The flight leaves the gate at 8.10pm, taxi-ing along slowly. At 8.50pm, yes a whole 40 minutes later, we are still taxi-ing along the runway. I think we are going around in circles or squares or rectangles. I don’t really care. All I want is something to drink and the security cartoon to stop playing on a loop. In the seats behind mine is a Gujju uncle traveling with a very well behaved 5andabit year old son. The seat adjacent to mine is empty and I dream of pleasant sleep once we are airborne.

My phone is off in anticipation of leaving (on a jet plane, humming that for no apparent reason) so I stop one of the stewards and ask the time. Its 9.05pm he says. Amidst the dead silence of the exhausted slumbering passengers the little boy behind me asks, “Papa, are we driving to London?”

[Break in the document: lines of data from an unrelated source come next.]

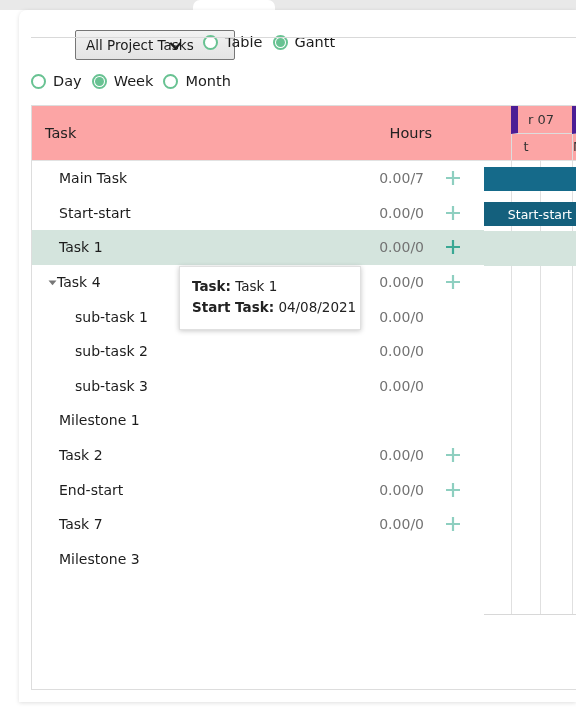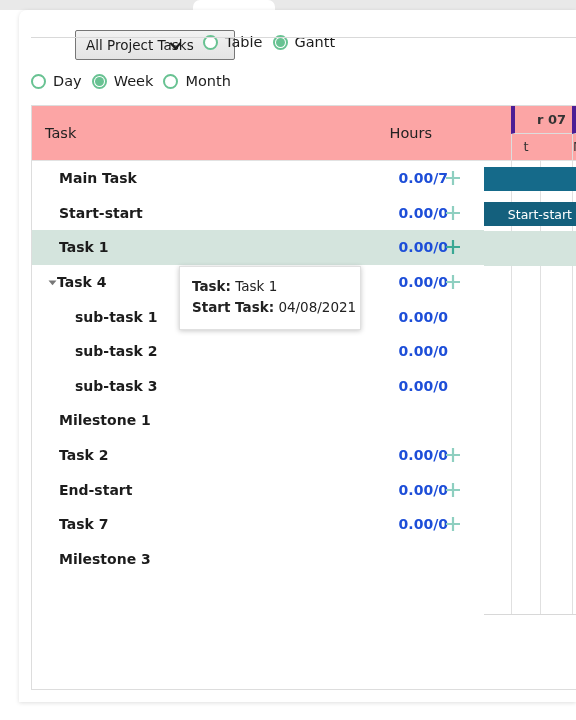--- a/index.html
+++ b/index.html
@@ -191,39 +191,38 @@
     width: 452px;
     height: 530px;
   }
   .task-row {
     position: relative;
     height: 34.6px;
     width: 452px;
     display: flex;
     align-items: center;
     box-sizing: border-box;
-    font-weight: bold;
   }
   .task-row.selected { background: #d4e4dd; }
   .task-name {
     position: absolute;
     font-size: 14px;
     color: #1c1c1c;
     white-space: nowrap;
   }
   .task-name.lvl1 { left: 27px; }
   .task-name.lvl1b { left: 25px; }
   .task-name.lvl2 { left: 43px; }
   .task-hours {
     position: absolute;
-    left: 346px;
+    left: 322px;
     width: 70px;
     text-align: right;
     font-size: 14px;
-    color: #1d4ed8;
+    color: #737373;
   }
   .task-add {
     position: absolute;
     left: 452px;
     width: 22px;
     height: 22px;
     margin-left: -42px;
     display: flex;
     align-items: center;
     justify-content: center;
@@ -253,29 +252,28 @@
     position: absolute;
     top: 0; left: 0;
     width: 93px;
     height: 55px;
   }
   .gantt-hdr-month {
     position: absolute;
     top: 0;
     height: 28px;
     box-sizing: border-box;
-    border-left: 4px solid #4c1d95;
+    border-left: 7px solid #4c1d95;
     border-bottom: 1px solid #dddddd;
     font-size: 13px;
     color: #333333;
     line-height: 27px;
-    padding-left: 22px;
-    white-space: nowrap;
-    overflow: hidden;
-    font-weight: bold;
+    padding-left: 10px;
+    white-space: nowrap;
+    overflow: hidden;
   }
   .gantt-hdr-day {
     position: absolute;
     top: 28px;
     height: 27px;
     box-sizing: border-box;
     border-left: 1px solid #dddddd;
     border-bottom: 1px solid #dddddd;
     font-size: 13px;
     color: #333333;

We take off at 9.30, only an hour and 50 minutes late. Two families flight about one small child kicking the other older family’s seats from behind. The words ‘slander’ and ‘sue me’ are used loosely and repeatedly till the older family is moved to another section of the plane. The child begins to wail and is repeatedly slinking off her seat onto the floor shedding bucket-loads of tears. The mother and father fight, move to separate rows and the child toddles between them for the first half of the flight. The mother insists her child be allowed to sleep on the floor in the aisle and the stewards vehemently disallow. Drama of the Bollywood kind ensues with mother and father uniting to rubbish the airline and claim the rights.

About 3 hours into the flight (ie. 4 hours and 50 minutes after being trapped in the lunatic flight from hell) we all get some peace and quiet. The mother and father have decided after a loud whispering fighting match that separate rows are best. The little girl has cried herself to sleep near her father. I’m so sleepy I’m beyond sleep. Thank god for my Ipod and the History of Love.

My expectations are so low they sometimes frighten me.

17 comments:

  1. you have ALL the luck.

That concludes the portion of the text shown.